Le feu est au cœur de toutes les cérémonies. Même si vous n'allumez qu'un lumignon sur votre table, vous n'avez pas oublié de le déposer. Un autel de pratiques sans flamme, c'est un autel qui ne porte pas les intentions pour lesquelles il a été élevé.
Comme tous les éléments, comme chacune des directions de la roue de médecine, le Feu s'apprivoise, nous apprivoise, se révèle au fil des pratiques et du temps. En une vie, on n'aura pas suffisamment de temps pour intégrer son enseignement puissant et révélateur. Car le Feu révèle. il nous révèle à nous-mêmes, parce que face à lui, nous sommes tout nus. Il est impossible de lui cacher des choses et de faire semblant. Il nous rappellera toujours à l'ordre.
Il n'est jamais banal. Dans un poêle à la maison, dans une cheminée de campagne, au grand air pour les herbes, même les moins connectés d'entre nous sont fascinés et captés par son énergie. Il suscite de la peur parfois, car il est difficilement contrôlable.
Approcher le Feu avec un désir de rencontrer son Esprit se fait avec beaucoup d'humilité. Le chamanisme permet cette rencontre, il offre des outils pour la provoquer et la vivre, si on en a l'élan. J'avais un certain rapport à cet élément magique jusque là. Je lui prêtais du pouvoir et j'avais beaucoup d'amour pour lui. Depuis mon dernier week-end de pratiques (avec Eric des Forges de Sylva) j'ai un nouvel élan et un renouveau d'humilité : le Feu est un média de transformation puissant, il vient brûler ce qui m'encombre, mais peut aussi brûler si fort que je me perds, que je perds le rapport à mon vivant. M'asseoir près de lui, l'écouter chanter, en prendre soin toute une nuit, marcher sur lui, danser avec lui… sont des pratiques qui me relient à lui. Et qui ne suffisent pas. Ce sont des pratiques à renouveler. Encore, et encore. C'est aussi ça, le chamanisme : la répétition, pour entrer dans ses profondeurs, en brûlant une couche à la fois, pour atteindre à la suivante, et la suivante encore. La transformation est parfois fulgurante, parfois discrète, mais elle est là, toujours, au cœur de soi.
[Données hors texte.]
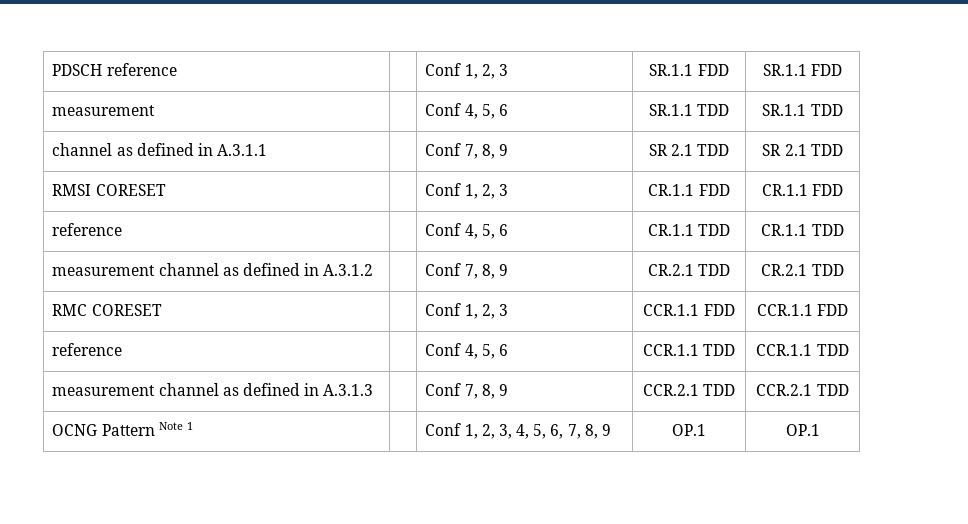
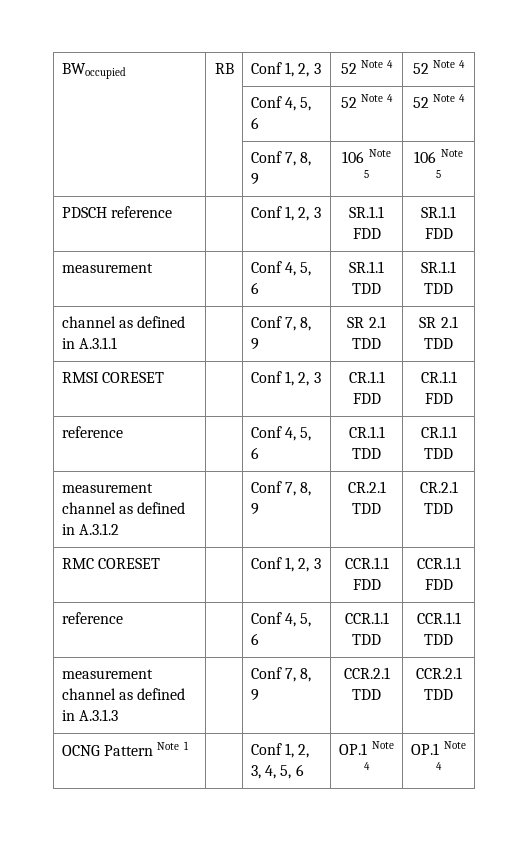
+ BWoccupied | RB | Conf 1, 2, 3 | 52 Note 4 | 52 Note 4
+ | | Conf 4, 5, 6 | 52 Note 4 | 52 Note 4
+ | | Conf 7, 8, 9 | 106 Note 5 | 106 Note 5
- OCNG Pattern Note 1 | | Conf 1, 2, 3, 4, 5, 6, 7, 8, 9 | OP.1 | OP.1
+ OCNG Pattern Note 1 | | Conf 1, 2, 3, 4, 5, 6 | OP.1 Note 4 | OP.1 Note 4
Le Feu brûle sur la Terre depuis que la Terre existe. Les premiers hommes ont doucement appris à l'apprivoiser, à en prendre soin pour recevoir le cadeau de sa présence, et ne plus subir uniquement les foudres de sa colère. Ça demande beaucoup de conscience, d'écoute, de patience. Et depuis ces premiers feux de l'humanité, le Feu passe de foyer en foyer, mais c'est le même Feu que celui des origines. Il n'y a qu'un seul Feu. D'un foyer à l'autre, un geste, un acte, permet de faire ce lien, de se souvenir de cela.
Et le Feu entre en nous, petit à petit. En fait, il y est déjà à notre naissance. C'est l'élan de vie, c'est la puissance vitale en nous, celle qui anime nos désirs, qu'ils soient sexuels ou autres. Prendre soin de ce Feu-là également, en soi, avec autant d'amour et d'attention qu'on le ferait pour n'importe quel foyer dont on voudrait maintenir la flamme vivante pour survivre. Maintenons donc en nous cette Flamme de Vie, soyons Feux pour le monde, et dansons autour des feux de camps (prochain départ pour ce voyage-là le 18 mai en Isère), tambours à la main, joie au cœur.